La vision d’un Japon sur le déclin est trop simple

Le 30 avril s’achèvera au Japon l’ère Heisei, commencée le 8 janvier 1989, qui laissera la place à l’ère Reiwa, après l’abdication de l’empereur Akihito. Dans un contexte institutionnel dans lequel celui-ci n’a qu’un pouvoir symbolique et où les ères ne sont qu’une sorte de calendrier parallèle au calendrier occidental, il ne faut pas surinterpréter ce changement d’un point de vue économique. Cependant, chaque ère du Japon moderne et contemporain – associée à un empereur – correspond à une certaine période du développement du Japon. Il est possible de faire un bilan d’Heisei tout en identifiant les perspectives pour l’économie japonaise.

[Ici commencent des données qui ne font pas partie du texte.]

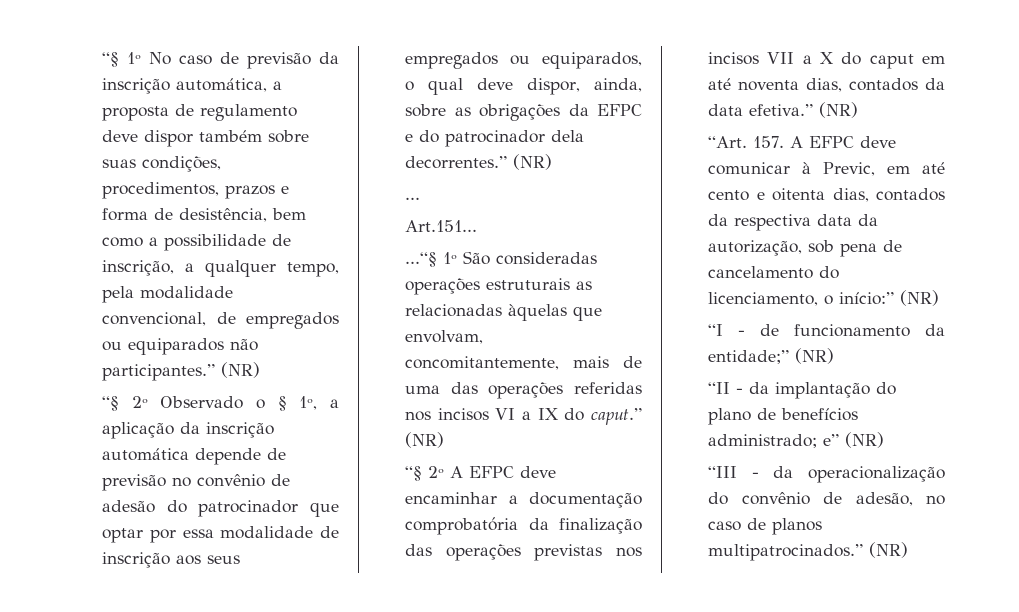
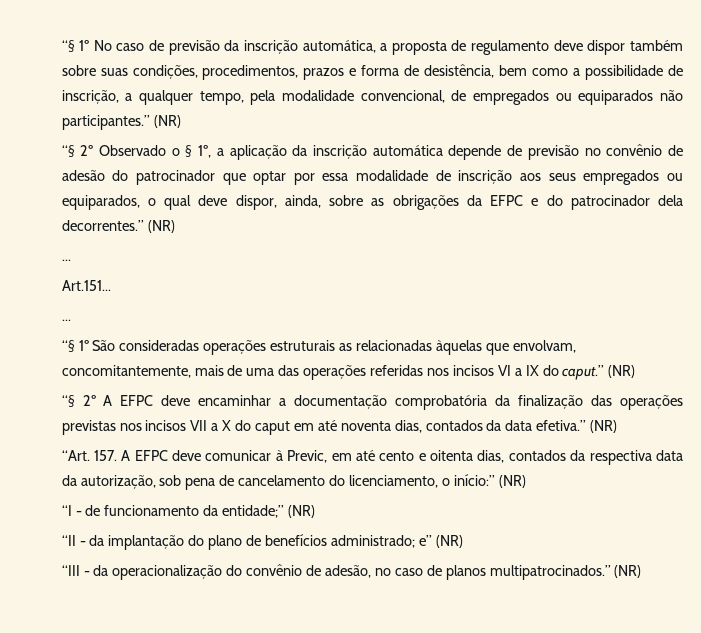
  Art.151...
- ...“§ 1º São consideradas operações estruturais as relacionadas àquelas que envolvam, concomitantemente, mais de uma das operações referidas nos incisos VI a IX do caput.”
+ ...
+ “§ 1º São consideradas operações estruturais as relacionadas àquelas que envolvam, concomitantemente, mais de uma das operações referidas nos incisos VI a IX do caput.”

Ainsi, l’ère Meiji (1868-1912) a été celle d’un changement institutionnel profond – avec le retour au premier plan de l’empereur après une période (Edo) où le vrai pouvoir était entre les mains du shogun – mais aussi, et surtout, celle du début du décollage économique et de la modernisation du Japon au sens occidental. Taisho (1912-1926) est, elle, souvent considérée d’un point de vue économique comme une transition, caractérisée par une forte instabilité. Showa (1926-1989) – marquée par la montée du nationalisme japonais, qui a conduit à la guerre puis à la catastrophe de la défaite – a également une dimension économique importante puisqu’elle correspond, après 1945, à la période de forte croissance faisant suite à la reconstruction et conduisant au rattrapage des puissances occidentales par le pays, qui, dès la fin des années 1970, devient la seconde puissance économique mondiale.

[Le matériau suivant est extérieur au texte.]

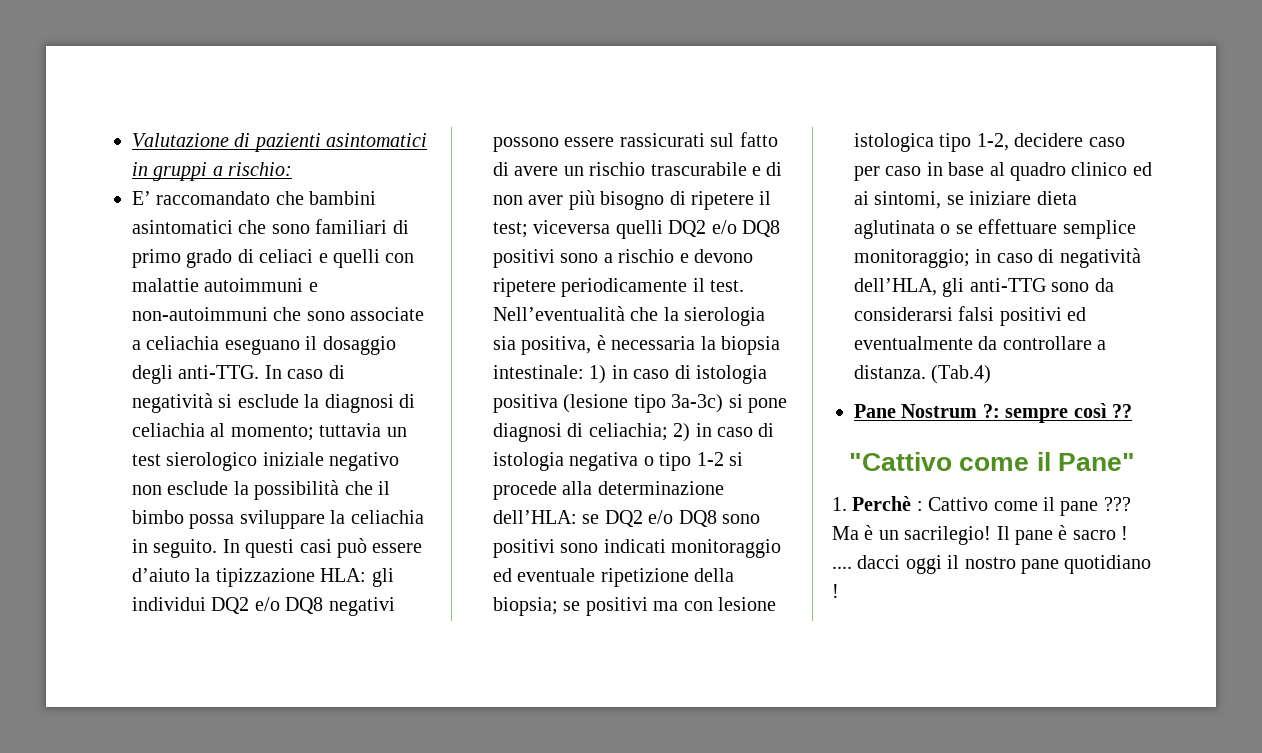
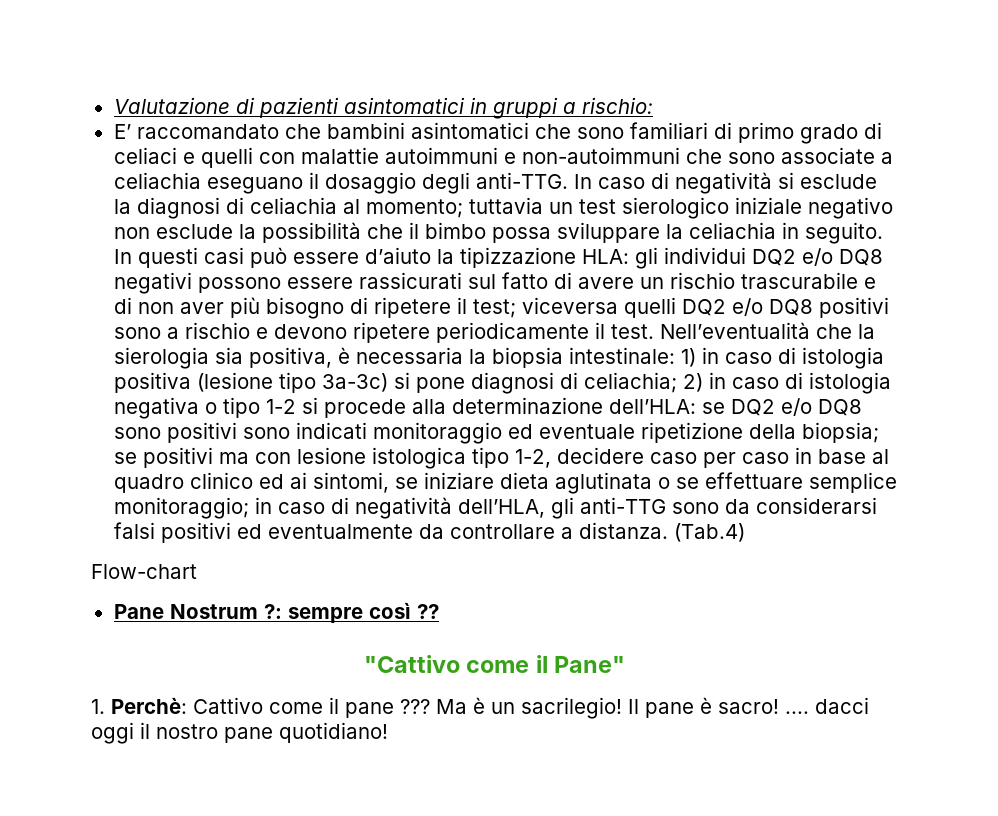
+ Flow-chart
- 1. Perchè : Cattivo come il pane ???
+ 1. Perchè: Cattivo come il pane ???
- Il pane è sacro ! .... dacci oggi il nostro pane quotidiano !
+ Il pane è sacro! .... dacci oggi il nostro pane quotidiano!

Lorsque commence Heisei, en 1989, les meilleurs économistes du monde prédisent que le Japon aura dépassé les Etats-Unis avant la fin du siècle et sera devenu number one, pour reprendre le titre du célèbre livre d’Ezra Vogel (Japan as No. 1. Lessons for America, Harvard University Press, 1979). Mais l’éclatement des bulles financières et foncières au début des années 1990, la crise asiatique de 1997, la crise mondiale de 2008, puis la catastrophe nucléaire de Fukushima en 2011, entre autres, ont largement invalidé ce pronostic. Trente ans plus tard, l’image qui domine est celle d’une stagnation économique – d’où l’expression de « décennies perdues » pour caractériser Heisei. Symbole de ce déclin, au moins relatif, le Japon connaît une chute de natalité, un vieillissement accéléré et, depuis 2005, une baisse absolue de sa population.

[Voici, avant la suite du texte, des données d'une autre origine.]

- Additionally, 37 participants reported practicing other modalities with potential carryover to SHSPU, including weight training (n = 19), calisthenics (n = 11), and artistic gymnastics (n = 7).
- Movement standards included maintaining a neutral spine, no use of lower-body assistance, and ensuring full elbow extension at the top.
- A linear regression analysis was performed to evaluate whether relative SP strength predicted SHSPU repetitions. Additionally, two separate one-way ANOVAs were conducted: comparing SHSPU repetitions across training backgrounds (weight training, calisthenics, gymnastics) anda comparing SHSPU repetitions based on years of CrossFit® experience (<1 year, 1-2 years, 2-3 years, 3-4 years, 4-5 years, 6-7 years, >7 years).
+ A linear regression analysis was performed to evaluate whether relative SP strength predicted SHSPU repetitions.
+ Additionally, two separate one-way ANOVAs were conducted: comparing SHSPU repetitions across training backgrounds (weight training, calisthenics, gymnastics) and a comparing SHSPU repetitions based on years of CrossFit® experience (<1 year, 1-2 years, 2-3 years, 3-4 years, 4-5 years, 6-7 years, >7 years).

Une libéralisation mal pensée

Cette vision d’un Japon sur le déclin est cependant trop simple. Sans vouloir contribuer au débat sans fin entre « déclinistes » et « optimistes » – assez comparable à celui qui concerne la France –, il est possible de nuancer cette image pour en tirer quelques leçons sur la nature de la mondialisation et sur le processus de libéralisation des économies depuis le début des années 1980. Faible croissance et déflation sont des maux qui caractérisent également certains pays européens ; faible taux de chômage et balance commerciale excédentaire différencient quant à eux assez fortement le Japon de pays européens comme la France, mais le rapprochent de l’Allemagne. Quant aux modalités d’intervention de l’Etat et au fonctionnement des grandes entreprises, elles ont fortement évolué, comme nous l’a rappelé récemment l’affaire Ghosn.

Quelles sont, dans ces conditions, les principales raisons de la stagnation économique ? La crise japonaise a été largement endogène. Elle est en partie la conséquence d’une libéralisation mal pensée et mal implémentée, qui a déstabilisé les institutions japonaises et a perturbé l’avantage comparatif qu’elles offraient au pays. Il ne faut pas négliger non plus des erreurs d’une politique économique qui, après chaque phase récessive, n’a pas été assez réactive et a exposé la reprise à être perturbée par la crise suivante, dans une chronologie assez proche de celle de l’économie française.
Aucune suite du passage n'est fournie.